Authors: Hossein Hassani [aut], Leila Marvian Mashhad [aut, cre]
Maintainer: Leila Marvian Mashhad <[email protected]>
License: GPL-3
Version: 1.0.1
Built: 2025-01-26 04:11:14 UTC
Source: https://github.com/cran/PreProcessRecordLinkage

Help Index


Consulting User

Description

After the pre processing of the data sets by preproc function, a series of changes were made on the names of the two variables for uniformity. Sometimes these changes of names based on synonyms are not desired by the user. In this function, according to the output of the preproc function, the user is asked to tell the program that any change in the name of the variables that he does not want.

Usage

chzInput(d1, d2, chz = "NULL")

Arguments

d1

A data frame.

d2

A data frame.

chz

the number of the name of the variable that the user does not want to change based on the output of the preproc function.

Details

For more details about this function, refer to preproc function manual.

Value

A vector of characters. It is a vector of characters that shows the names of the variables of the second data set based on the opinion of the user who said which variable name should not be changed.

Author(s)

Hossein Hassani and and Leila Marvian Mashhad.

See Also

preproc

Examples

d1 = RLdata500
  d2 = RLdata10000
  chzInput(d1, d2)

Final Data Preprocessing

Description

First, after calling the two data sets, preliminary dat preprocessing is done using preproc function. Then, according to its output, the user decides which variables should not be renamed. Then this function performs complementary data preprocessing such as sorting the names of the variables, matching the gender variable with different formats, etc. and produces two new data frames.

Usage

create_new_data(d1, d2, chz = "NULL")

Arguments

d1

A data frame.

d2

A data frame.

chz

the number of the name of the variable that the user does not want to change based on the output of the preproc function.

Value

Two data frames.

Author(s)

Hossein Hassani and and Leila Marvian Mashhad.

See Also

preproc

Examples

d1 = RLdata500
  d2 = RLdata10000
  create_new_data(d1, d2)

Preprocessing and Unification of Variable Names of Two Input Data Sets

Description

In this function data preprocessing has been meticulously executed to cover a wide range of datasets, ensuring that variable names are standardized using synonyms.

Usage

preproc(d1, d2)
## S3 method for class 'explain'
print(x,...)

Arguments

d1

A data frame.

d2

A data frame.

x

an object of class 'eplain'.

...

further arguments passed to preproc function.

Details

Because we want users to be able to change their names.
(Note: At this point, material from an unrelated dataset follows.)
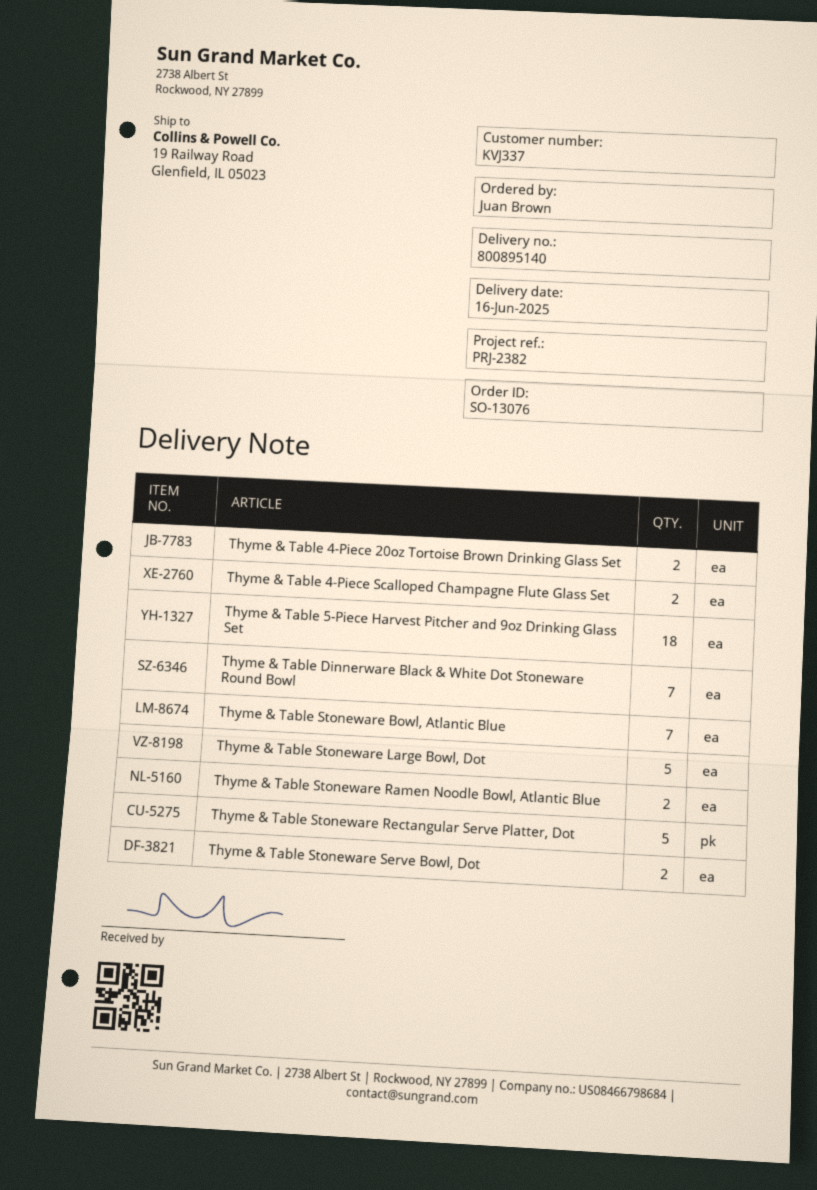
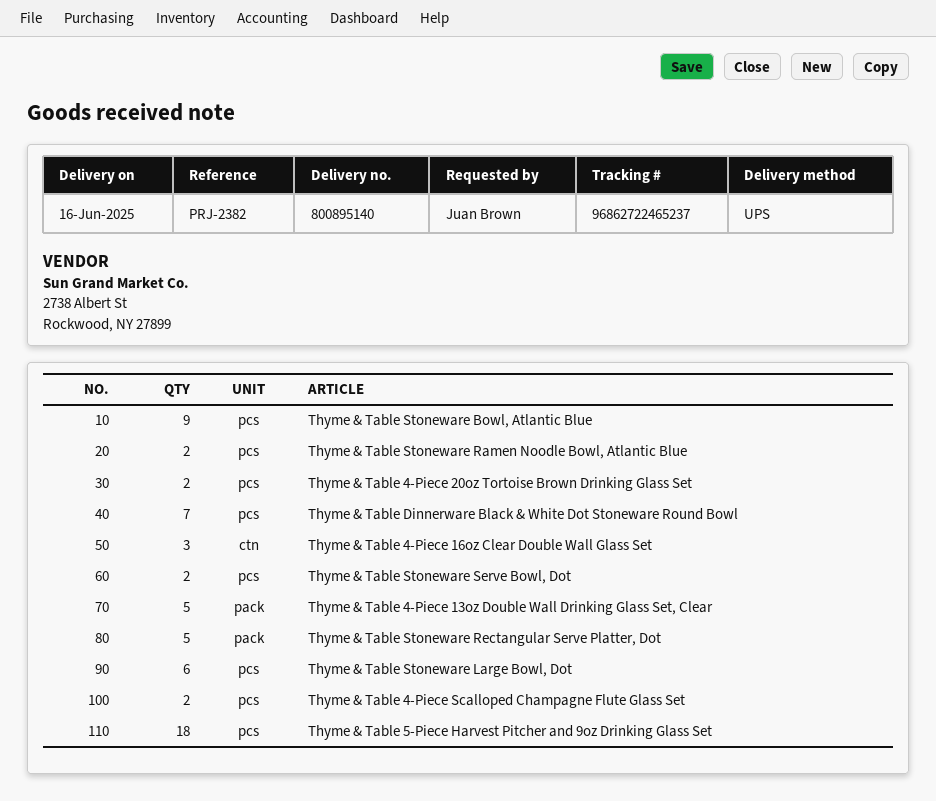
Thyme & Table Stoneware Bowl, Atlantic Blue: 7 -> 9
Thyme & Table Stoneware Large Bowl, Dot: 5 -> 6
Thyme & Table 4-Piece 16oz Clear Double Wall Glass Set: none -> 3
Thyme & Table 4-Piece 13oz Double Wall Drinking Glass Set, Clear: none -> 5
The output of this function gives the names and classes that have changed in the new version and the previous version, as well as the number of changes in both datasets. Returns the corresponding number for the chz argument in the chzInput function.

Value

preproc an object of class 'explain'.

An object of class 'explain' is a list containing the following components:

Changed variable's names

Character.

Changed variable's classes

Character.

Initial variable's names

Character.

Initial variable's classes

Character.

A number of changed variable values for the first dataset are

Data frame.

A number of changed variable values for the second dataset

Data frame.

Number of changed variable's names

Vector.

Note

This function has a comprehensible output if changes have been made on the names of the variables for equalization, otherwise it has no specific output and everything is zero.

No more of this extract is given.